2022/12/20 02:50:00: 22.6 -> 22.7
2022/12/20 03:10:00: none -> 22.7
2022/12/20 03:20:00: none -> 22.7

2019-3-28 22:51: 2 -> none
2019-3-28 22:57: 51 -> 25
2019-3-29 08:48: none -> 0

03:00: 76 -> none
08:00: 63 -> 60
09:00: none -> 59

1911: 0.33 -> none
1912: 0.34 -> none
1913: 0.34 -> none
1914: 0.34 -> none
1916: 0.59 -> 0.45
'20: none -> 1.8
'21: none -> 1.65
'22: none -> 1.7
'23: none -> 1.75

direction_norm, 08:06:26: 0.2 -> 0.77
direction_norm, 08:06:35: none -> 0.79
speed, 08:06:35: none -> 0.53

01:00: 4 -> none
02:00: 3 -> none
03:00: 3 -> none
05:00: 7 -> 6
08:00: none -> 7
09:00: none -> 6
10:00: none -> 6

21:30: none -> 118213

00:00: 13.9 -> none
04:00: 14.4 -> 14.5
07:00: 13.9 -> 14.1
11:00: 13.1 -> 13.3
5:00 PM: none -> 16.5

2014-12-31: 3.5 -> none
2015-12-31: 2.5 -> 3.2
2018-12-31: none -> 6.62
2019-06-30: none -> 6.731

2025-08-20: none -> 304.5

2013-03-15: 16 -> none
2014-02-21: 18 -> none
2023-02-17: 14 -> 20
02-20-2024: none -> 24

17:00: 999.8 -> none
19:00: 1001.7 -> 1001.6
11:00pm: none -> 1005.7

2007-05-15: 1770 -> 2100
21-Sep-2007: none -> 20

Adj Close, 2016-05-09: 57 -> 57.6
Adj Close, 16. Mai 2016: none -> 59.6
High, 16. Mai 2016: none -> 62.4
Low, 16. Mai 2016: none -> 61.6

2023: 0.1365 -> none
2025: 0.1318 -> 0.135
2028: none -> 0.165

----------

— TASK STATEMENT —
Return the full listing exactly as written.

— EXERCISE RESPONSE —
2022/12/20 02:50:00: 22.6 -> 22.7
2022/12/20 03:10:00: none -> 22.7
2022/12/20 03:20:00: none -> 22.7

2019-3-28 22:51: 2 -> none
2019-3-28 22:57: 51 -> 25
2019-3-29 08:48: none -> 0

03:00: 76 -> none
08:00: 63 -> 60
09:00: none -> 59

1911: 0.33 -> none
1912: 0.34 -> none
1913: 0.34 -> none
1914: 0.34 -> none
1916: 0.59 -> 0.45
'20: none -> 1.8
'21: none -> 1.65
'22: none -> 1.7
'23: none -> 1.75

direction_norm, 08:06:26: 0.2 -> 0.77
direction_norm, 08:06:35: none -> 0.79
speed, 08:06:35: none -> 0.53

01:00: 4 -> none
02:00: 3 -> none
03:00: 3 -> none
05:00: 7 -> 6
08:00: none -> 7
09:00: none -> 6
10:00: none -> 6

21:30: none -> 118213

00:00: 13.9 -> none
04:00: 14.4 -> 14.5
07:00: 13.9 -> 14.1
11:00: 13.1 -> 13.3
5:00 PM: none -> 16.5

2014-12-31: 3.5 -> none
2015-12-31: 2.5 -> 3.2
2018-12-31: none -> 6.62
2019-06-30: none -> 6.731

2025-08-20: none -> 304.5

2013-03-15: 16 -> none
2014-02-21: 18 -> none
2023-02-17: 14 -> 20
02-20-2024: none -> 24

17:00: 999.8 -> none
19:00: 1001.7 -> 1001.6
11:00pm: none -> 1005.7

2007-05-15: 1770 -> 2100
21-Sep-2007: none -> 20

Adj Close, 2016-05-09: 57 -> 57.6
Adj Close, 16. Mai 2016: none -> 59.6
High, 16. Mai 2016: none -> 62.4
Low, 16. Mai 2016: none -> 61.6

2023: 0.1365 -> none
2025: 0.1318 -> 0.135
2028: none -> 0.165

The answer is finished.